I enjoy listening to the Gerry Anderson podcast hosted by Gerry’s son, Jamie Anderson, along with Richard James and Chris Dale. the podcast discusses the television shows Gerry Anderson produced over a nearly 50-year career in television and includes such well known shows as Thunderbirds and Space: 1999. Chris Dale’s segment on the show is called “The Randomiser” and in it, he watches a random episode from a random Gerry Anderson show. In an episode a few weeks ago, he discussed a show called Lavender Castle, which I’d not heard of before.
Now, when I first heard the title, I pictured something very different from Gerry Anderson’s usual oeuvre of action shows, often with a science fictional element. To me, the title brought to mind princesses, ponies, and an idyllic fantasy land possibly under threat from a comical villain. While listing to the Randomiser, it became clear this was something different. I finally decided I needed to learn more about this show.
Lavender Castle tells the story of the crew of a space vessel called the Paradox, commanded by Captain Thrice, an elf-like grandfatherly being with an eye on his nose in addition to the two on either side. He’s accompanied by a sentient walking stick and a Scottish-accented engineer named Isembard. The Paradox is built like an English cottage with a thatch roof. In the first episode, they land aboard a pirate ship called the Cutting Snark, which floats in a magical glowing river between planets. There they rescue several would-be slaves and recruit them for their crew. The other crew members are a dog-like hero named Roger, a medical student named Lyca, who has butterfly wings, a robot called Sir Squeakalot, and Sproggle, a lovable, lizard-like goofball.
The mission of the Paradox is to prevent a villain named Dr. Agon and his minions from destroying the titular Lavender Castle, which is the source of light and goodness in the universe. Dr. Agon flies through the universe in a monstrous ship called the Dark Station and has an elephant-like landing craft called the Mammoth. Agon’s primary minion is a pterodactyl-like creature called Trump, and I’m especially amused that they all consider the name a horrible insult. Occasionally teaming up with Dr. Agon is the pirate Short Fred Ledd.
The character designs and premise are the brainchild of British illustrator Rodney Matthews, who I wasn’t familiar with. While his style is very much its own, it reminded me of Brian Froud’s illustration work, which inspired movies like The Dark Crystal and Labyrinth. The series ran for 26 10-minute episodes in 1999. Many of the episodes were scripted by Gerry Anderson himself. The show features a mix of stop motion and computer animation.

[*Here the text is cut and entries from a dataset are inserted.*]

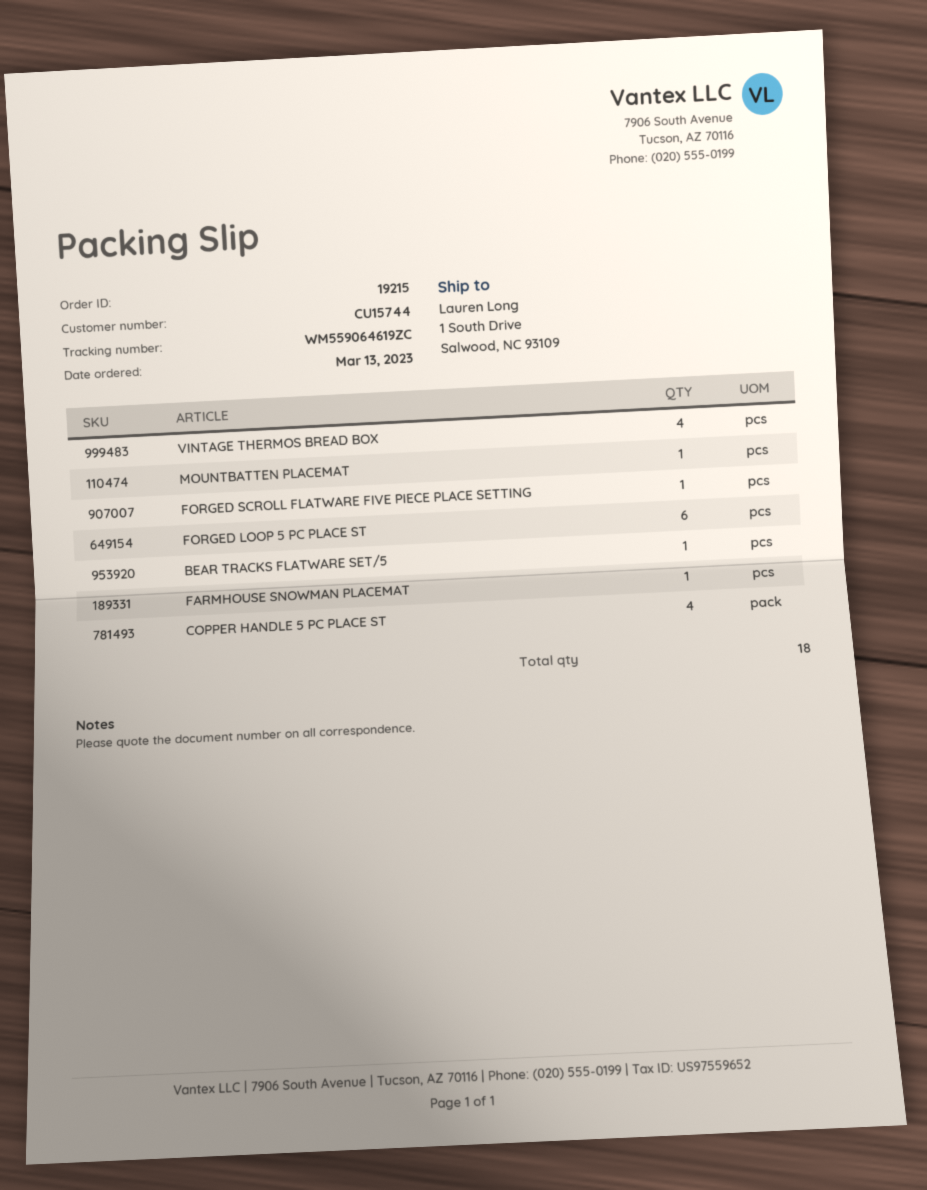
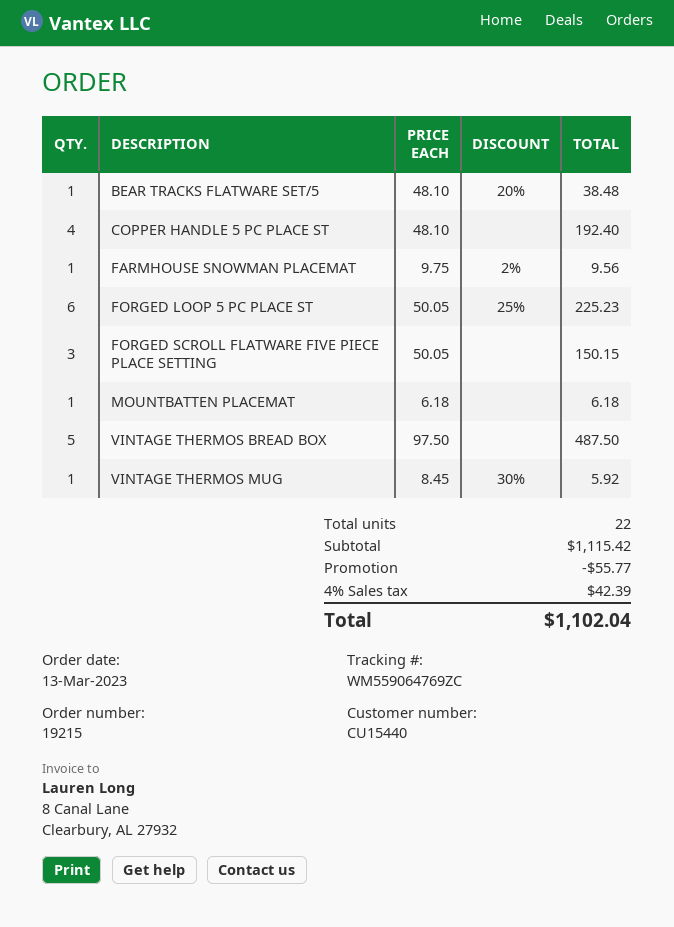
customer number: CU15744 -> CU15440
tracking number: WM559064619ZC -> WM559064769ZC
VINTAGE THERMOS BREAD BOX: 4 -> 5
FORGED SCROLL FLATWARE FIVE PIECE PLACE SETTING: 1 -> 3
VINTAGE THERMOS MUG: none -> 1
total quantity: 18 -> 22

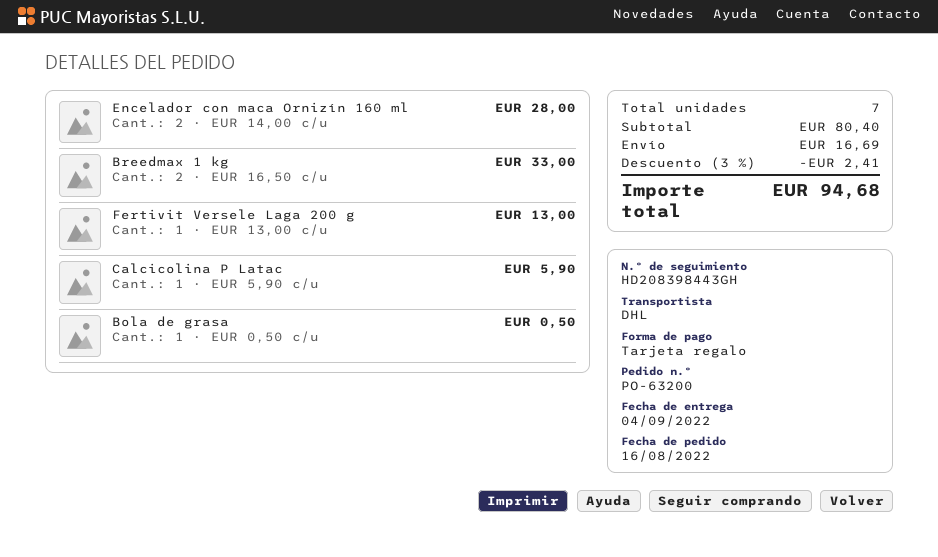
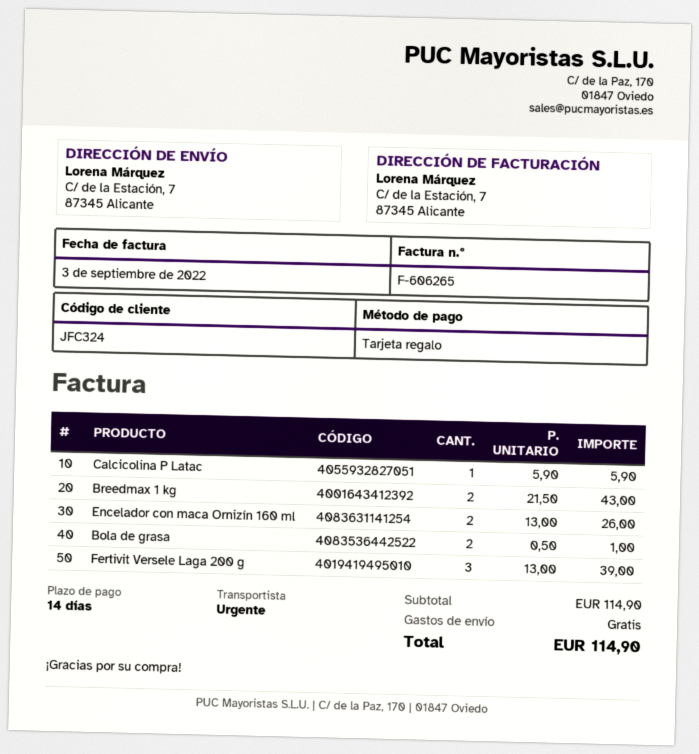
shipping method: DHL -> express
Encelador con maca Ornizín 160 ml: 2 x 14.00 = 28.00 -> 2 x 13.00 = 26.00
Breedmax 1 kg: 2 x 16.50 = 33.00 -> 2 x 21.50 = 43.00
Fertivit Versele Laga 200 g: 1 x 13.00 = 13.00 -> 3 x 13.00 = 39.00
Bola de grasa: 1 x 0.50 = 0.50 -> 2 x 0.50 = 1.00
subtotal: 80.40 -> 114.90
discount: 3% = 2.41 -> none
shipping: 16.69 -> 0.00
total: 94.68 -> 114.90

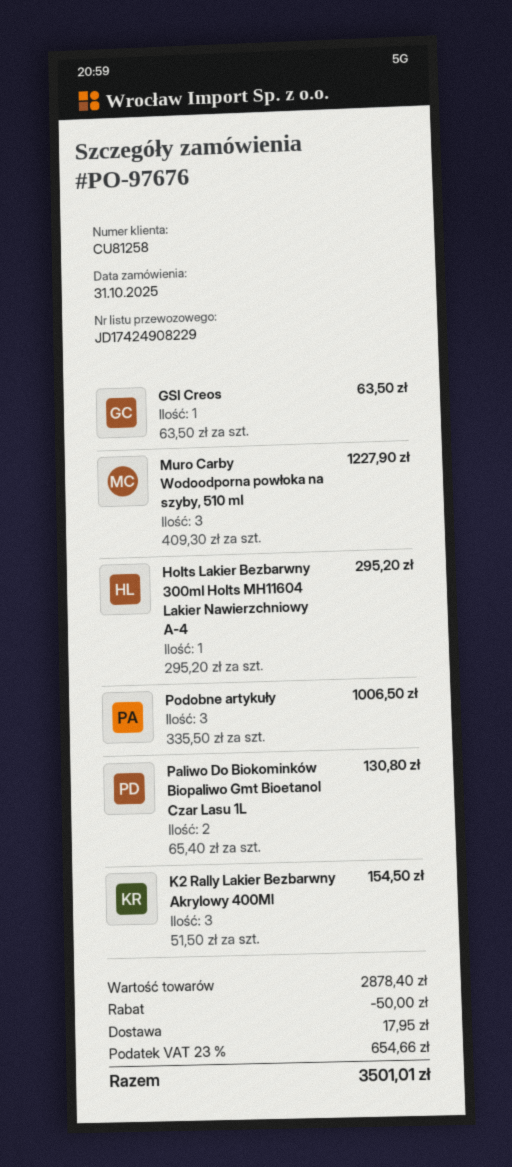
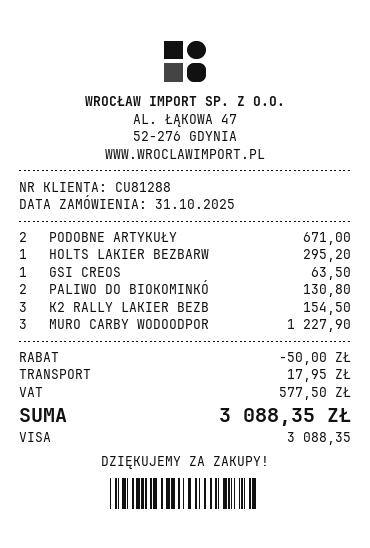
customer number: CU81258 -> CU81288
Podobne artykuły: 3 for 1006.50 -> 2 for 671.00
tax: 654.66 -> 577.50
total: 3501.01 -> 3088.35

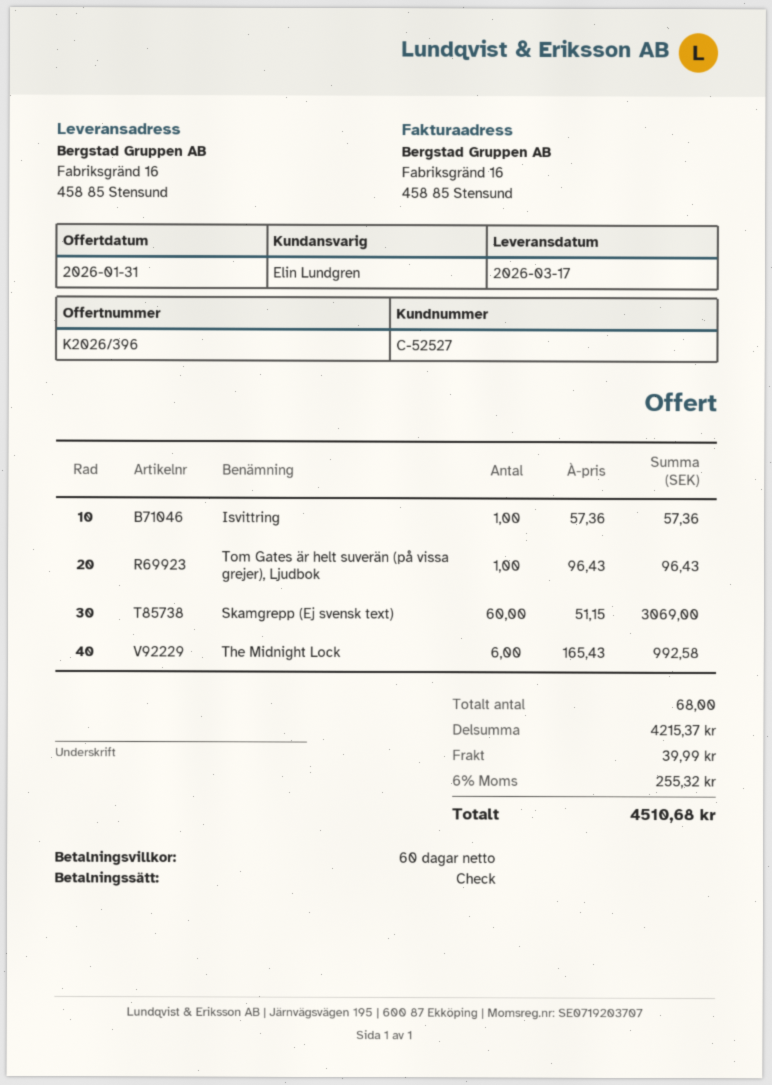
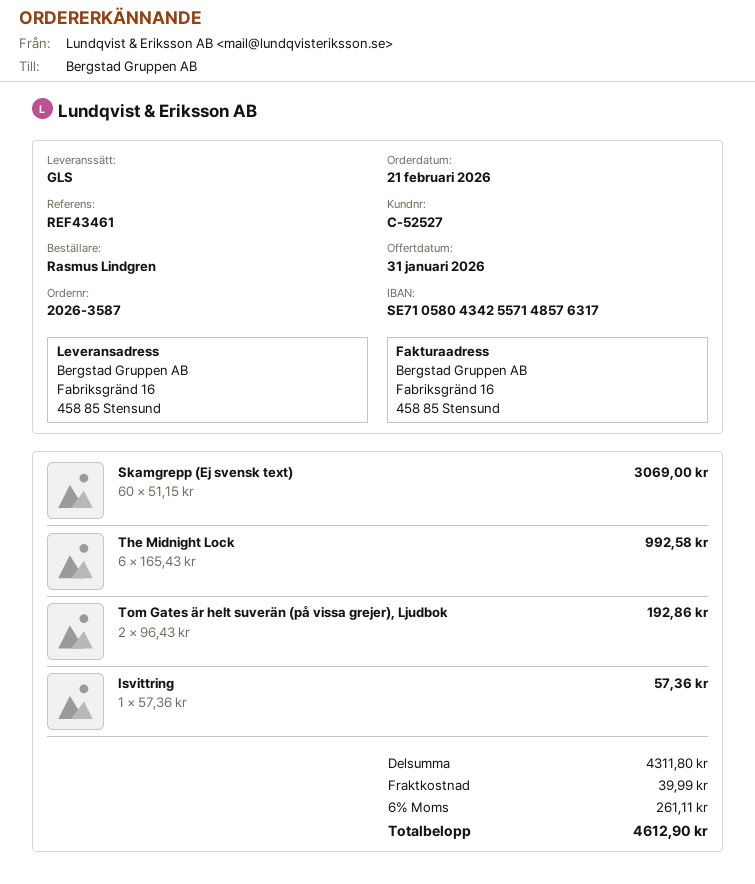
Tom Gates är helt suverän (på vissa grejer), Ljudbok: 1 x 96.43 = 96.43 -> 2 x 96.43 = 192.86
subtotal: 4215.37 -> 4311.80
tax: 6% = 255.32 -> 6% = 261.11
total: 4510.68 -> 4612.90

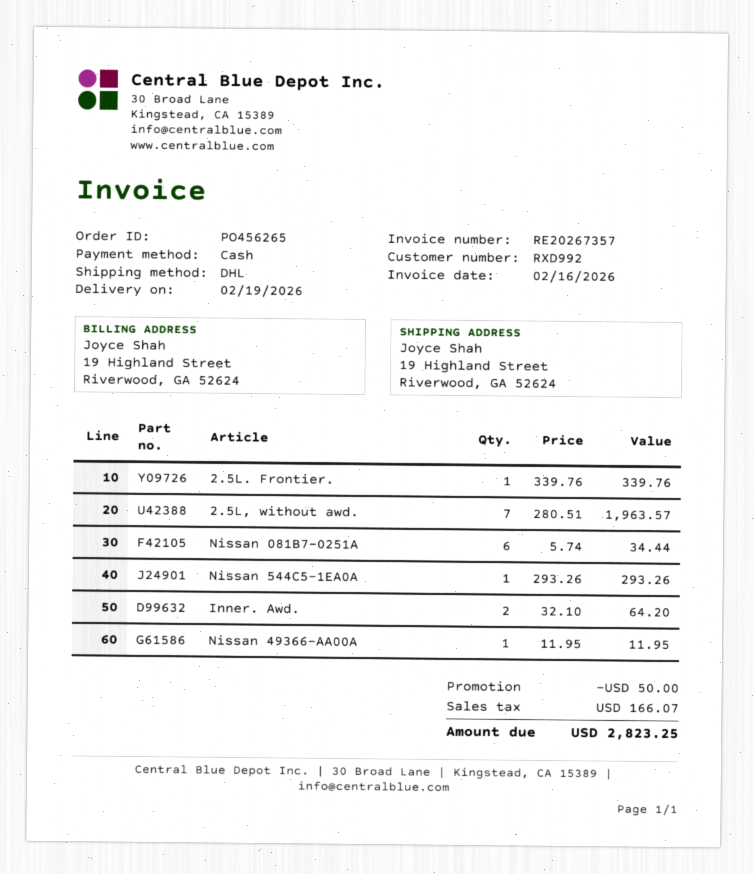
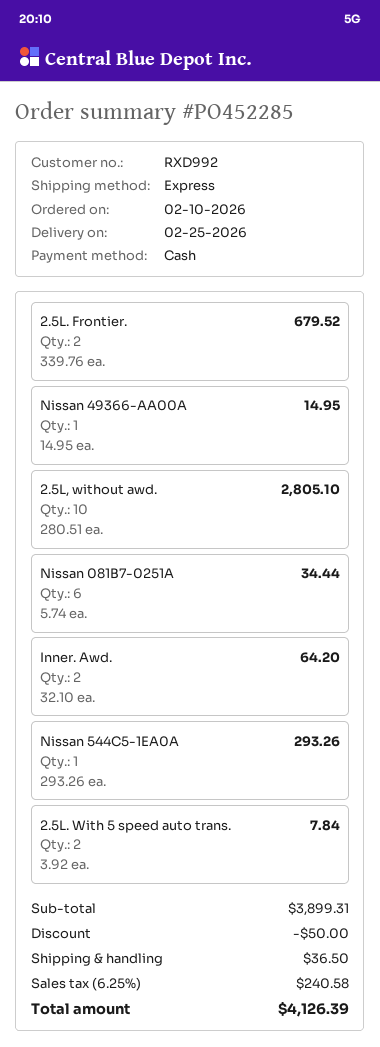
order number: PO456265 -> PO452285
delivery date: 2026-02-19 -> 2026-02-25
shipping method: DHL -> express
2.5L. Frontier.: 1 x 339.76 = 339.76 -> 2 x 339.76 = 679.52
2.5L, without awd.: 7 x 280.51 = 1963.57 -> 10 x 280.51 = 2805.10
Nissan 49366-AA00A: 1 x 11.95 = 11.95 -> 1 x 14.95 = 14.95
2.5L. With 5 speed auto trans.: none -> 2 x 3.92 = 7.84
shipping: none -> 36.50
tax: 166.07 -> 240.58
total: 2823.25 -> 4126.39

Given that the entire series has a run time of about four and a half hours, it’s an easy show to binge watch. I love stop motion animation and this was nicely done, especially for something that was produced on a television budget in the 1990s. They pack a lot of story into each 10-minute episode and I didn’t feel like I ran into too much repetitive material. Because the episodes are so short, we never get much back story for the characters.
I’ve always hated reviews that say something to the effect, “this show will bore adults, but it’s great for children.” Although children are very much the target audience, I found myself thoroughly enchanted by the show. My only complaints, particularly since this is a children’s show, are that almost all the characters are male and the characters can merrily breathe in space. Admittedly that latter point is something of a nitpick since these are clearly fantasy creatures existing in more of a magical realm than a scientific one, but I think a nod could have been given to the real world without slowing things down too much or sounding like a science lesson.
Several episodes are really top-notch. Favorites include: “Dueling Banjos” in which Captain Thrice must have a banjo duel with a crawfish-like swamp creature to get fuel for the Paradox; “Galactic Park” where the crew is lured to a theme park, but it proves to be an elaborate trap by Dr. Agon; and “Interface” where the Paradox responds to a distress call, only to be knocked out by sleeping gas and attacked by a giant mechanical spider. In that episode, Sir Squeakalot must find a way to save the crew by himself.
The entire series can currently be found on YouTube, but less because it’s legal to be there and more because no one is really enforcing the rights. The show was financed by Carrington Productions Incorporated, which was ultimately absorbed by Entertainment Rights Incorporated. Entertainment Rights was eventually purchased by Dreamworks Classics. I gather Anderson Entertainment is currently working on the rights issues with hopes of eventually producing a home video release and perhaps even some tie-in media. I hope they’re successful because this would be an amazing series to watch remastered on Blu-ray. While it may be little more than wishful thinking at this stage, I enjoyed this show so much, I would love to pitch a story for tie-in media if the opportunity ever arose.